I definitely think so. I think it always depends on how you work as a group and how you work together. In our case on the one hand we work quite closely together with our manager for example, we give him quite a lot of work pretty much every day. But the other thing, it doesn’t matter if you’re playing in the band as a musician or if you’re working with the band as a manager or whatever, it’s always very important to us that we learn constantly, and that we try to get better in whatever we are doing. Of course that also includes, for example, management or merchandise or whatever, so in that sense I think pretty much everybody in the group around the band has evolved together.
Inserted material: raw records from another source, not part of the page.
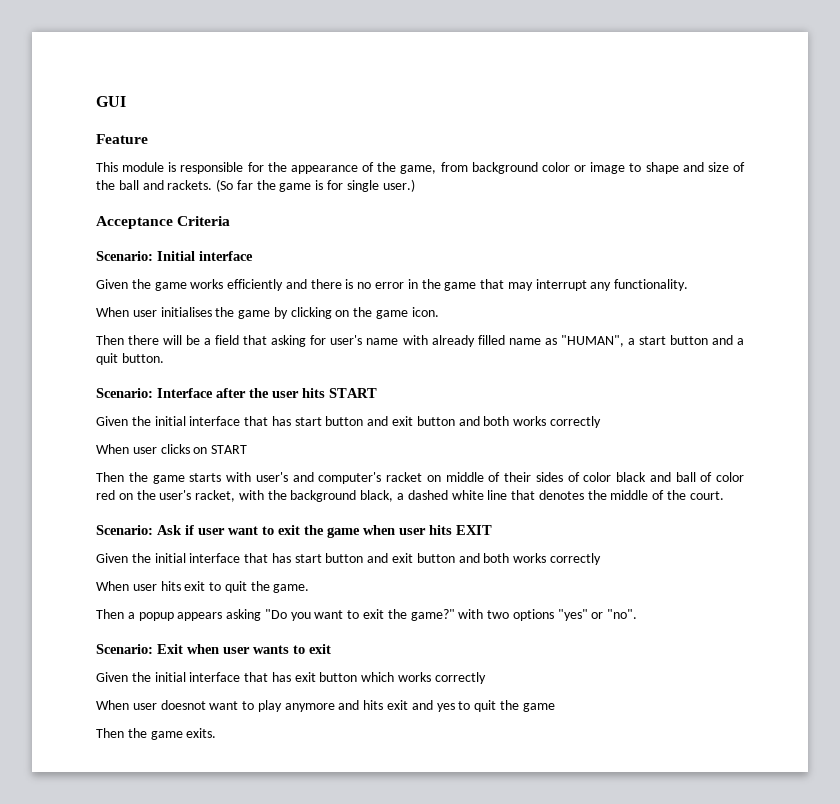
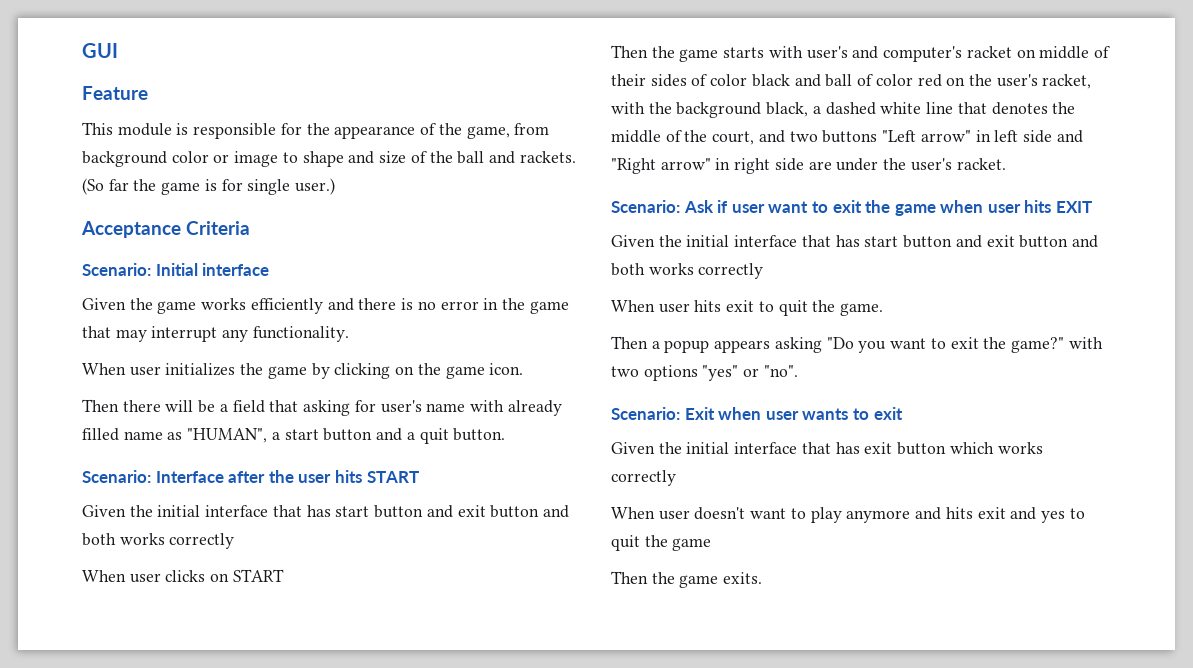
[160,307,212,317] initialises -> [165,363,236,376] initializes
[689,491,724,500] court. -> [712,130,1083,145] [611,158,1006,174] court, and two buttons "Left arrow" in left side and "Right arrow" in right side are under the user's racket.
[160,700,206,710] doesnot -> [694,507,746,520] doesn't

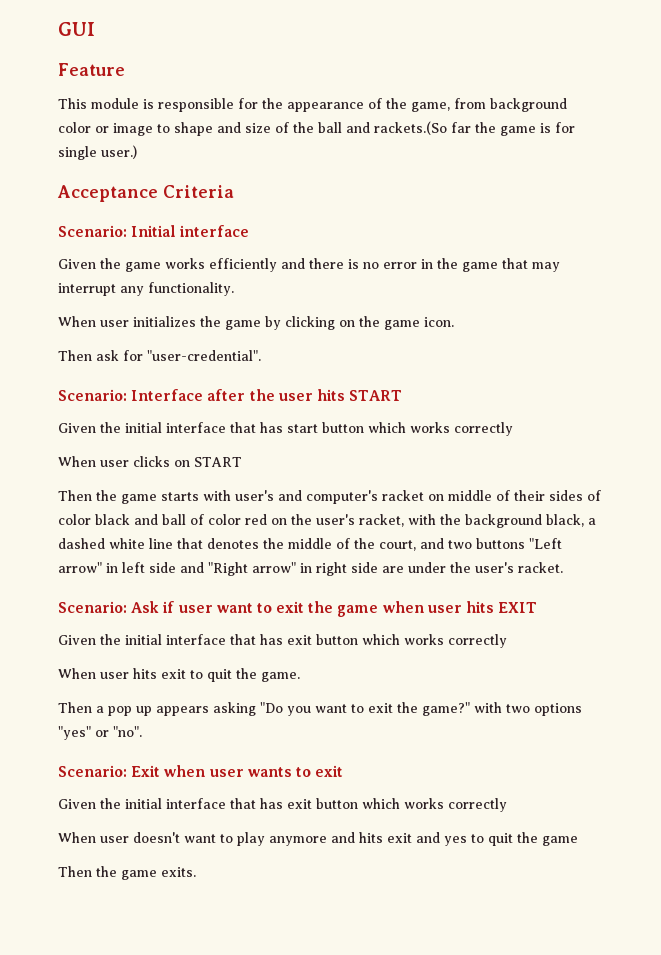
[519,151,576,163] [82,178,104,195] rackets. (So -> [374,121,447,135] rackets.(So
[122,400,562,416] [82,428,506,444] there will be a field that asking for user's name with already filled name as "HUMAN", a start button and a quit button. -> [96,350,261,361] ask for "user-credential".
[426,505,569,518] [82,533,116,546] and exit button and both -> [368,422,406,433] which
[864,235,1098,248] [611,263,645,276] start button and exit button and both -> [287,634,400,645] exit button which
[664,340,710,353] popup -> [108,706,152,716] pop up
You’re part of the new wave of folk metal but from what I’ve heard that title was just a joke. What’s the story behind that?
[Laughs] Yeah that’s correct, it originally was a joke and it was actually us that came up with that term. It was around the time we recorded our debut album and, well back then this kind of combination of traditional folk music with extreme metal was kind of a new thing. But, at least in Central Europe, it actually started to become a thing; there were more bands doing that so the music press actually came up with new descriptions for that kind of music every now and then. After a while there had been so many descriptions or labels for that kind of music, we actually thought, ‘Come on, this is becoming ridiculous.’ People were talking of folk metal, of pagan metal, of Celtic metal and Viking metal and whatever you want. We thought, ‘Come on, please, after all it’s just rock’n'roll, calm down’ you know [laughs], so actually because of that, really as a joke, we thought, ‘Let’s come up with another description.’ After a year or two the scene and the press actually started getting serious about it and started adopting that term for our band, so we thought, ‘Okay, that’s what we are doing, fine by us’ [laughs]. But originally as you said, it was a joke.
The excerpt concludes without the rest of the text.